Regardless, Europe is not in a position to make the move due to ongoing settlement inefficiency – penalties have not worked sufficiently to bring down failures as yet. The relative effectiveness of CSDR will be a priority item for ESMA and the European Commission in the next 12 months. Market side, there is huge concern in the EU that the UK will move to T+1 to try to differentiate from the EU. This, in turn, could cause markets such as the Netherlands to move out of step with the rest of the EU in a bid to appear competitive with the UK. This would be extremely problematic at the cross-border level. Not all of this will happen in 2023, of course, but expect these to be big discussion topics throughout the year.

It will likely also be a tough year due to the recession and operations heads are already discussing further downsizing their teams to reduce overheads, but there is little budget to direct toward new IT implementations. Getting more from existing vendor relationships and partners without increasing the budget substantially will be a priority.

Digitisation will be the focus 

Gabino Roche Jr., CEO, Saphyre

With the recession deepening, there will be tremendous pressure on financial institutions to operate at higher levels of efficiency. Couple that with high inflation, and offshoring to find cost savings is no longer what it used to be. Innovation through technology to achieve digitisation is the answer. Financial firms cannot continue to support the same pre-trade operational processes.

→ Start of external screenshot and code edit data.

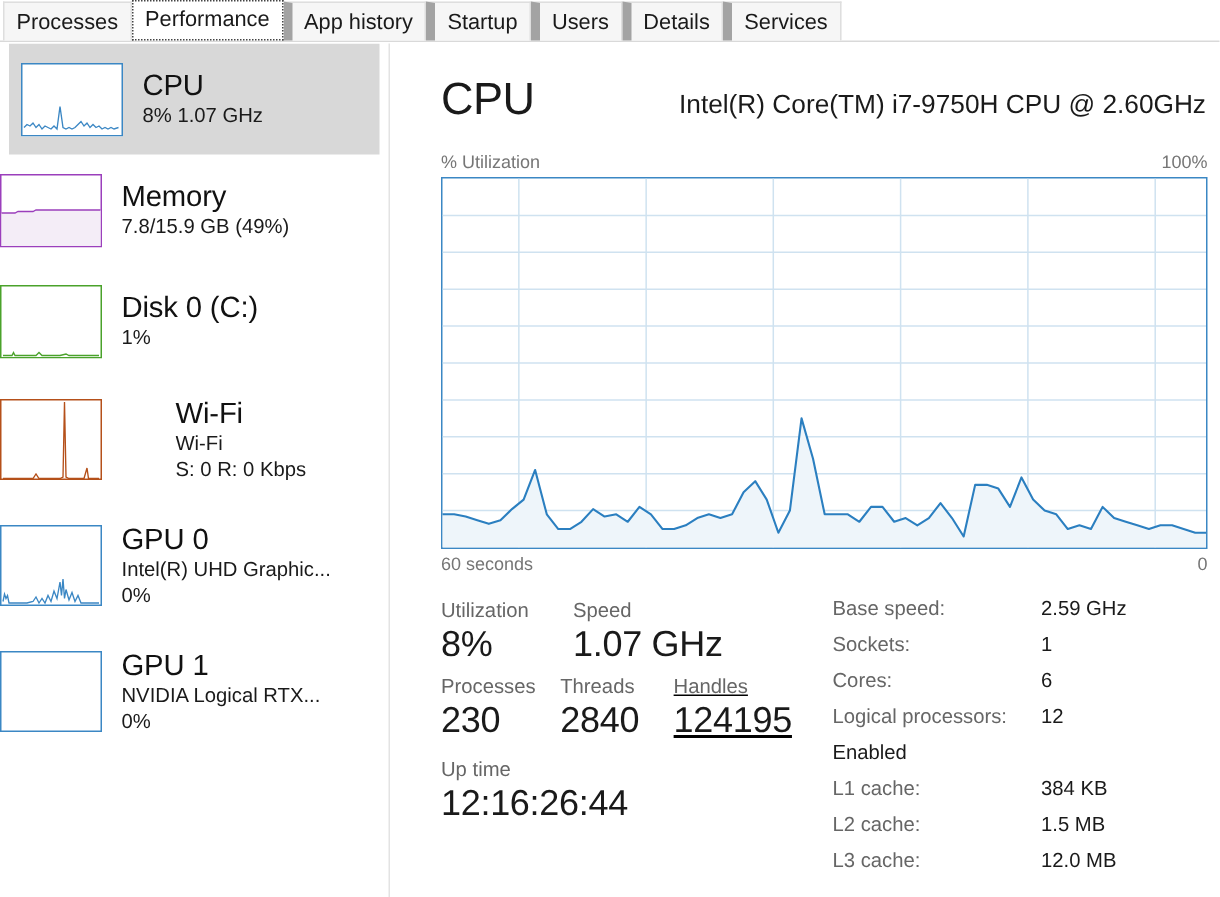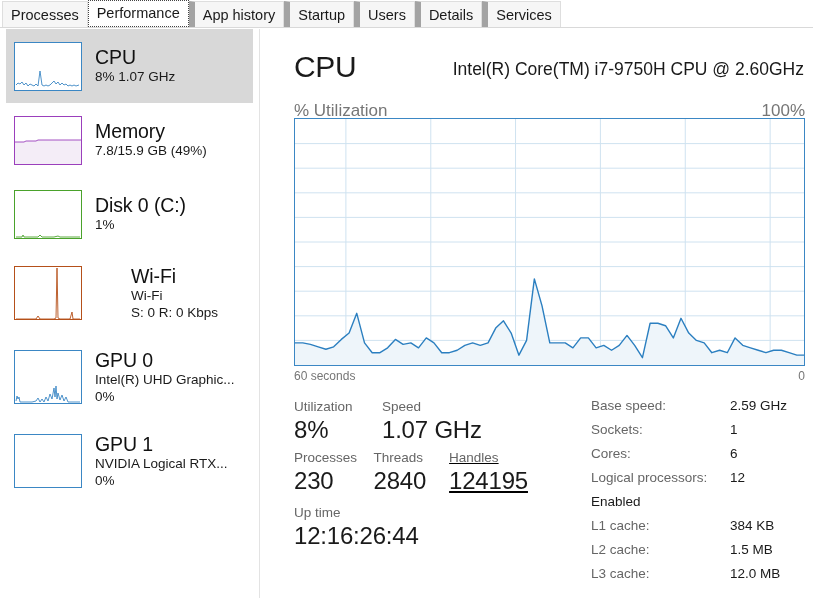"% Utilization" #axis-top { font-size: 17px -> 12px }
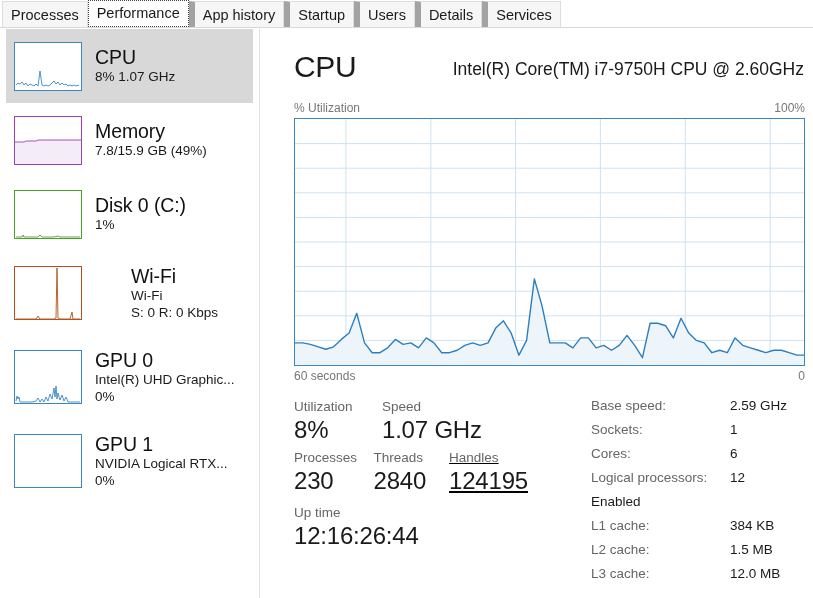"Memory" .side-item { padding-left: 14px -> none }
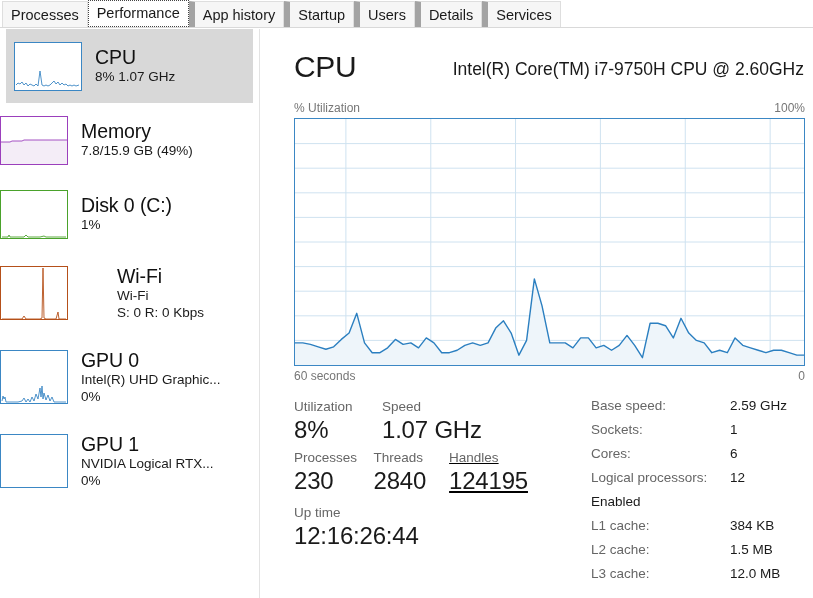"Base speed:" .info-row { margin-left: 36px -> none }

Onboarding, tax, KYC, legal and compliance teams that predicate their activities on the same client data and documents have already been the centre of digitisation efforts by tier one firms in the last three years. The true efficiency play comes when those same firms apply it to eliminate up to 70% of redundant post-trade activities and their associated errors. This is not only a cost-save, but a competitive advantage and a revenue play at the same time.

Achieving true end-to-end digitisation from pre-trade through post-trade seems daunting to most firms because of the myopic perspective of how they manage their own firm’s data internally compared with the disparate set of data from counterparties that span between asset owners, investment managers, custodians, and sell-side brokers per account. To bridge that chasm, automated intelligence that assembles the relationships between those counterparties per account will fulfil the digitisation of pre- through post-trade. The firms who’ve embarked on the pre-trade portion of the digitisation journey will begin to validate the post-trade value proposition in 2023, as pressures mount to find those efficiency gains that also happen to naturally lead to increased competitiveness and performance gains, which in turn, brings in more revenue.